Task brief ▸ The reply should repeat all of the data word for word, with no pictures.

━━ Dataset extract

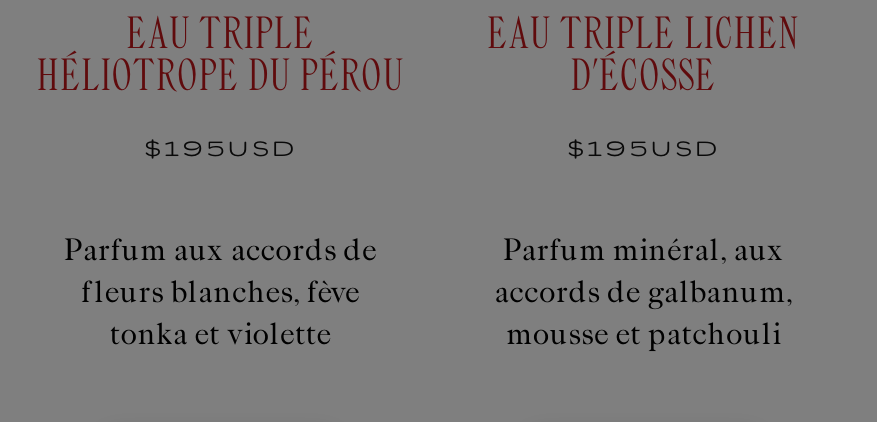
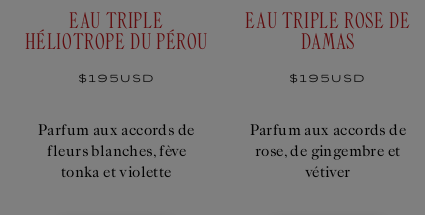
- EAU TRIPLE LICHEN
- D'ÉCOSSE
+ EAU TRIPLE ROSE DE
+ DAMAS

- Parfum minéral, aux
+ Parfum aux accords de

- accords de galbanum,
+ rose, de gingembre et

- mousse et patchouli
+ vétiver
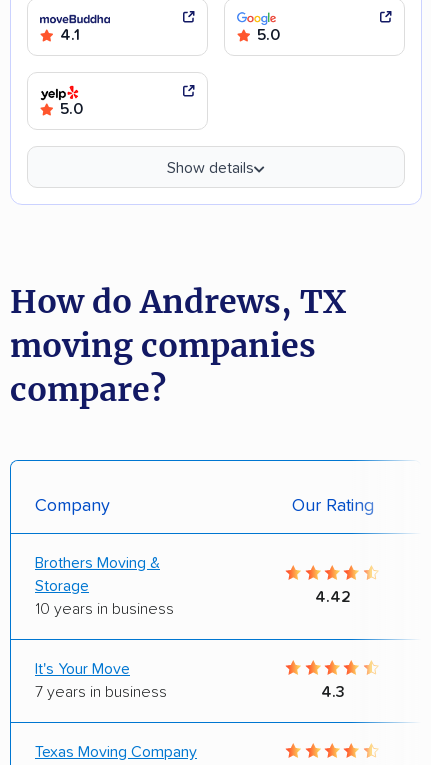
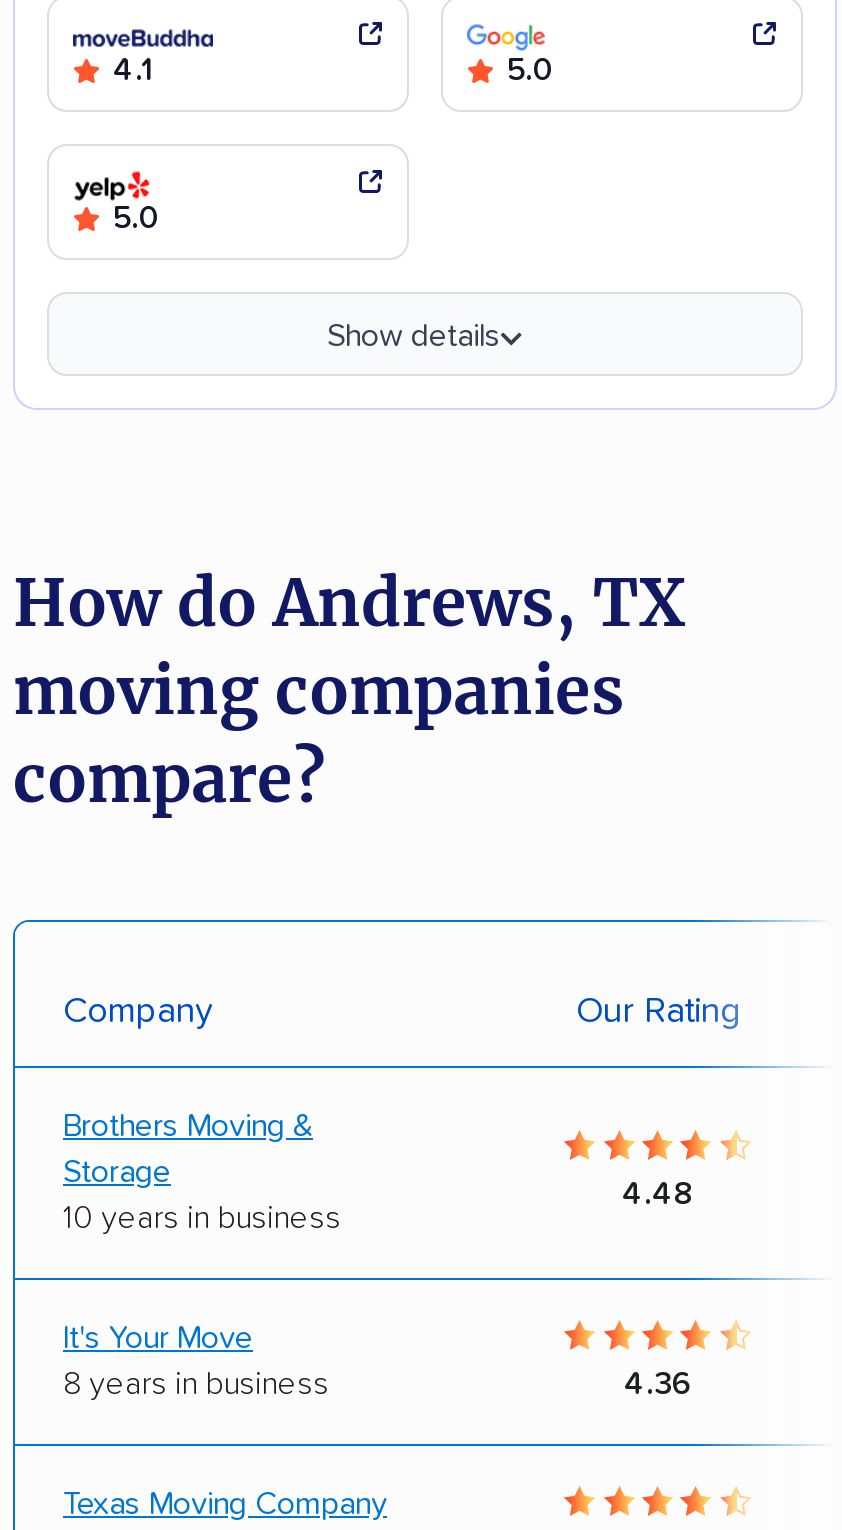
- 4.42
+ 4.48

- 7 years in business
+ 8 years in business

- 4.3
+ 4.36
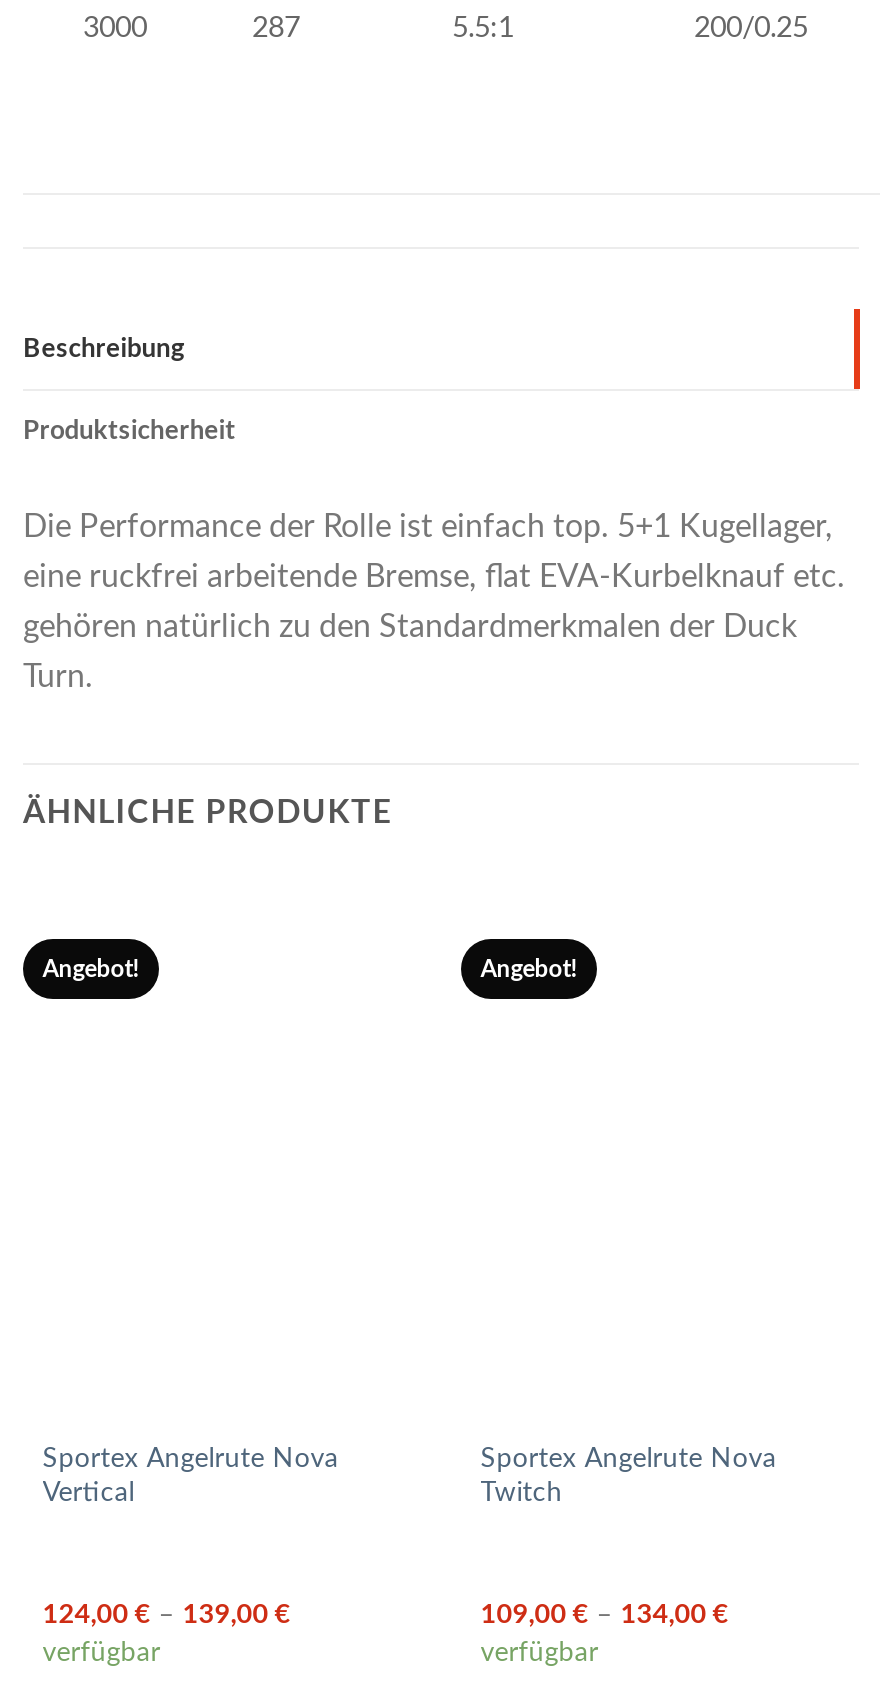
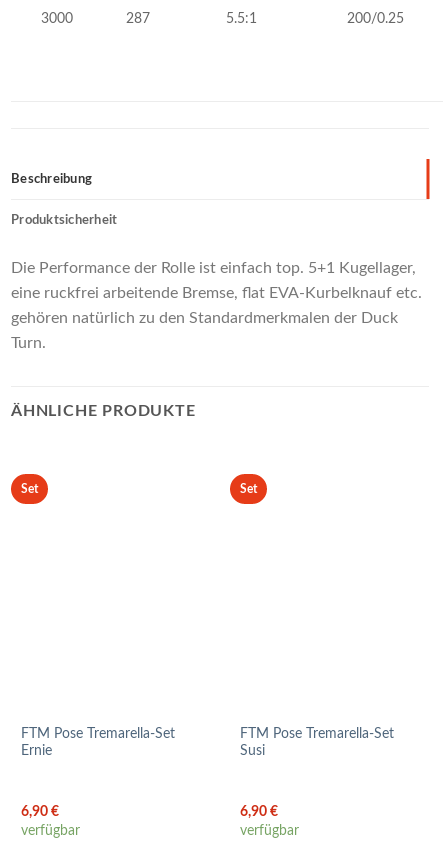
- Angebot!
+ Set

- Angebot!
+ Set

- Sportex Angelrute Nova
- Vertical
+ FTM Pose Tremarella-Set
+ Ernie

- Sportex Angelrute Nova
- Twitch
+ FTM Pose Tremarella-Set
+ Susi

- 124,00 €– 139,00 €
+ 6,90 €

- 109,00 €– 134,00 €
+ 6,90 €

━━━━

Expected answer ▸
- EAU TRIPLE LICHEN
- D'ÉCOSSE
+ EAU TRIPLE ROSE DE
+ DAMAS

- Parfum minéral, aux
+ Parfum aux accords de

- accords de galbanum,
+ rose, de gingembre et

- mousse et patchouli
+ vétiver
- 4.42
+ 4.48

- 7 years in business
+ 8 years in business

- 4.3
+ 4.36
- Angebot!
+ Set

- Angebot!
+ Set

- Sportex Angelrute Nova
- Vertical
+ FTM Pose Tremarella-Set
+ Ernie

- Sportex Angelrute Nova
- Twitch
+ FTM Pose Tremarella-Set
+ Susi

- 124,00 €– 139,00 €
+ 6,90 €

- 109,00 €– 134,00 €
+ 6,90 €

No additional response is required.